The argument, first given by Cauchy, hinges on Cauchy's integral formula and the power series expansion of the expression

 $\frac 1 {w-z} .$

Let $D$ be an open disk centered at $a$ and suppose $f$ is differentiable everywhere within an open neighborhood containing the closure of $D$. Let $C$ be the positively oriented (i.e., counterclockwise) circle which is the boundary of $D$ and let $z$ be a point in $D$. Starting with Cauchy's integral formula, we have

 $$\begin{align}f(z) &{}= {1 \over 2\pi i}\int_C {f(w) \over w-z}\,\mathrm{d}w \\[10pt]

&{}= {1 \over 2\pi i}\int_C {f(w) \over (w-a)-(z-a)} \,\mathrm{d}w \\[10pt]
&{}={1 \over 2\pi i}\int_C {1 \over w-a}\cdot{1 \over 1-{z-a \over w-a}}f(w)\,\mathrm{d}w \\[10pt]
&{}={1 \over 2\pi i}\int_C {1 \over w-a}\cdot{\sum_{n=0}^\infty\left({z-a \over w-a}\right)^n} f(w)\,\mathrm{d}w \\[10pt]
&{}=\sum_{n=0}^\infty{1 \over 2\pi i}\int_C {(z-a)^n \over (w-a)^{n+1}} f(w)\,\mathrm{d}w.\end{align}$$

Interchange of the integral and infinite sum is justified by observing that $f(w)/(w-a)$ is bounded on $C$ by some positive number $M$, while for all $w$ in $C$

 $\left|\frac{z-a}{w-a}\right|\leq q < 1$

for some positive $q$ as well. We therefore have

 $\left| {(z-a)^n \over (w-a)^{n+1} }f(w) \right| \le Mq^n,$

on $C$, and as the Weierstrass M-test shows the series converges uniformly over $C$, the sum and the integral may be interchanged.

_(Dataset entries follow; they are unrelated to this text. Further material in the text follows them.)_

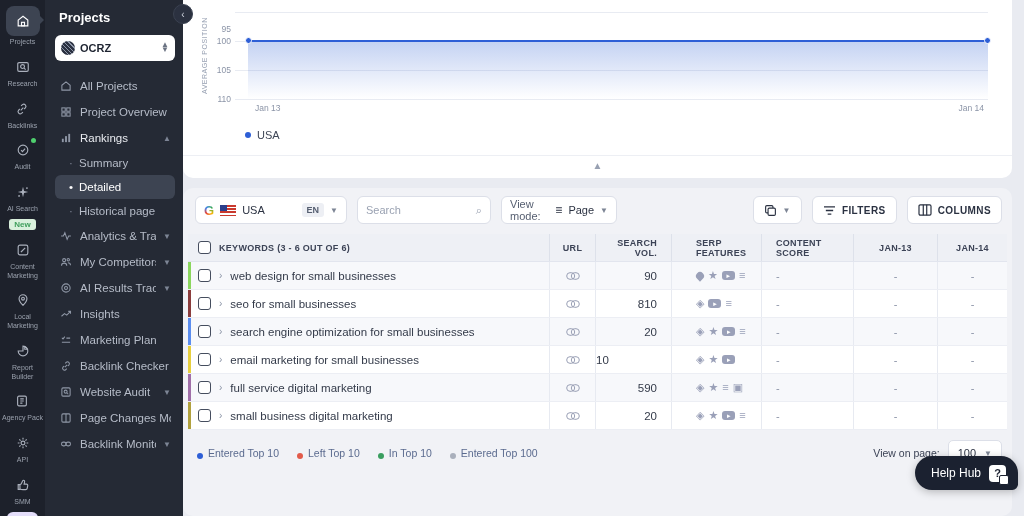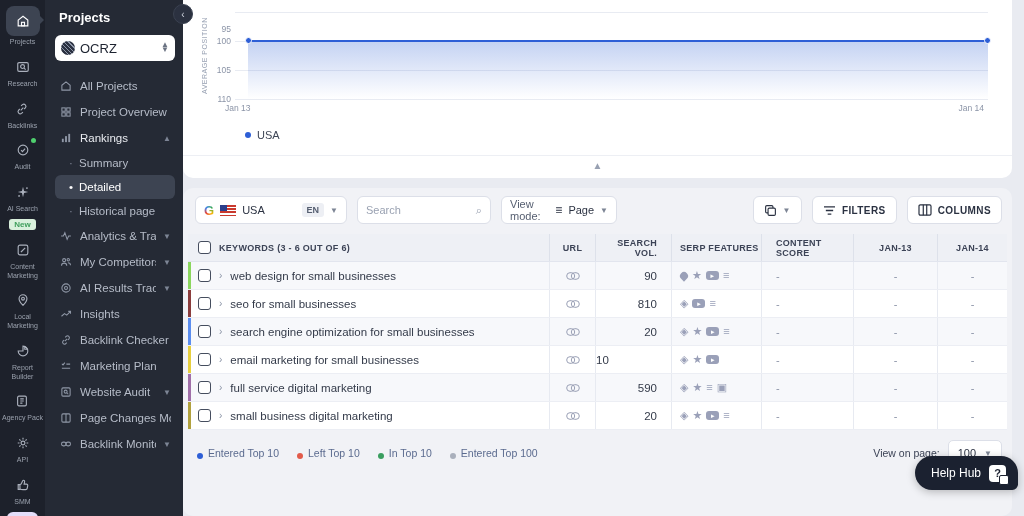"OCRZ" .proj-name { font-size: 13px -> 11px; font-weight: normal -> bold }
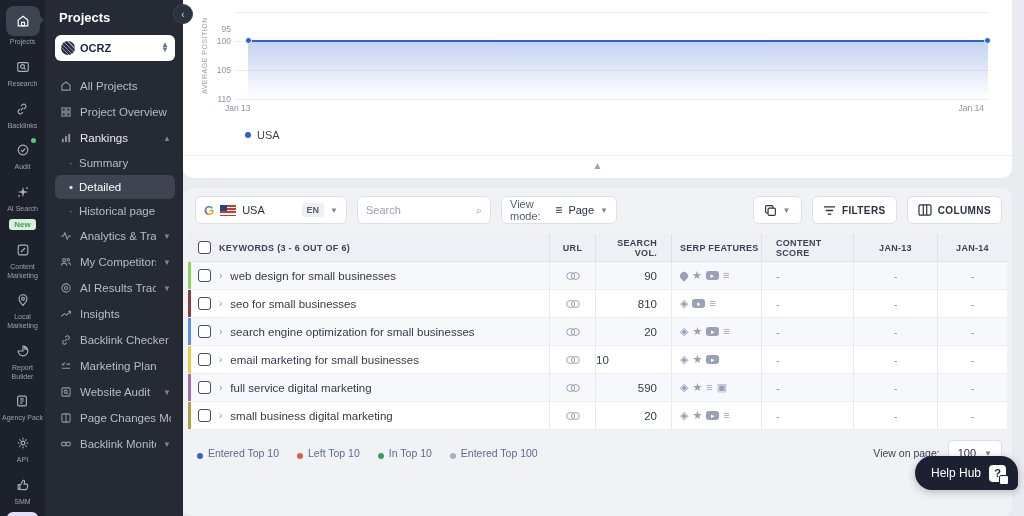"Jan 13" div.xlab { left: 42px -> 72px }
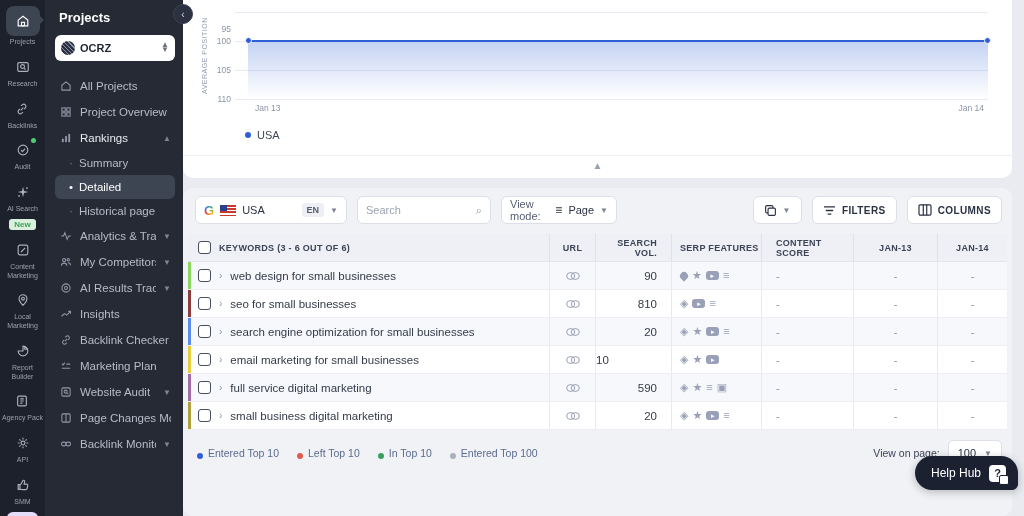"SERP FEATURES" .c-serp { padding-left: 8px -> 24px }
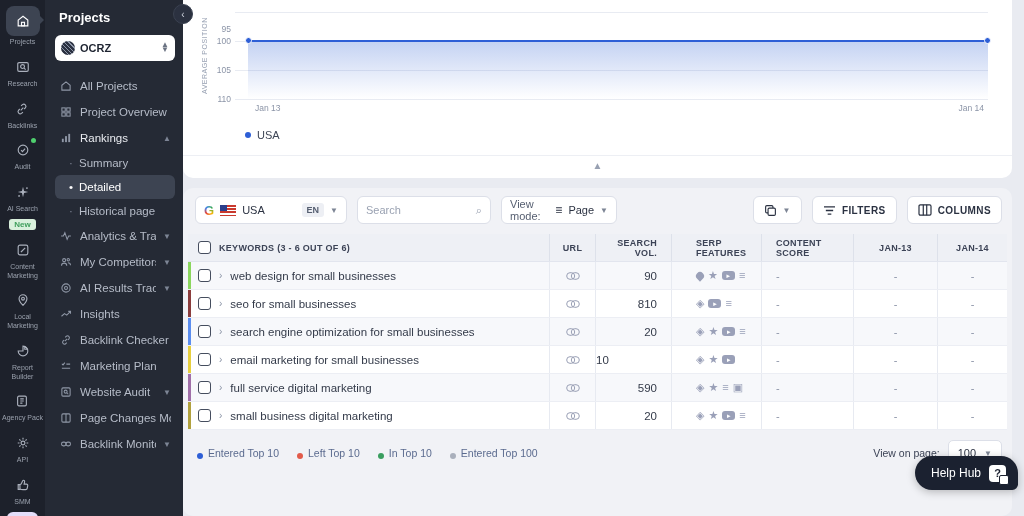"Backlink Checker" div.s-item { order: before "Marketing Plan" -> after "Marketing Plan" }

As the factor $(z-a)^n$ does not depend on the variable of integration $w$, it may be factored out to yield

 $f(z)=\sum_{n=0}^\infty (z-a)^n {1 \over 2\pi i}\int_C {f(w) \over (w-a)^{n+1}} \,\mathrm{d}w,$

which has the desired form of a power series in $z$:

 $f(z)=\sum_{n=0}^\infty c_n(z-a)^n$

with coefficients

 $c_n={1 \over 2\pi i}\int_C {f(w) \over (w-a)^{n+1}} \,\mathrm{d}w.$

== Remarks ==
- Since power series can be differentiated term-wise, applying the above argument in the reverse direction and the power series expression for $$\frac 1 {(w-z)^{n+1}}$$ gives $$f^{(n)}(a) = {n! \over 2\pi i} \int_C {f(w) \over (w-a)^{n+1}}\, dw.$$ This is a Cauchy integral formula for derivatives. Therefore the power series obtained above is the Taylor series of $f$.
- The argument works if $z$ is any point that is closer to the center $a$ than is any singularity of $f$. Therefore, the radius of convergence of the Taylor series cannot be smaller than the distance from $a$ to the nearest singularity (nor can it be larger, since power series have no singularities in the interiors of their circles of convergence).
- A special case of the identity theorem follows from the preceding remark. If two holomorphic functions agree on a (possibly quite small) open neighborhood $U$ of $a$, then they coincide on the open disk $B_d(a)$, where $d$ is the distance from $a$ to the nearest singularity.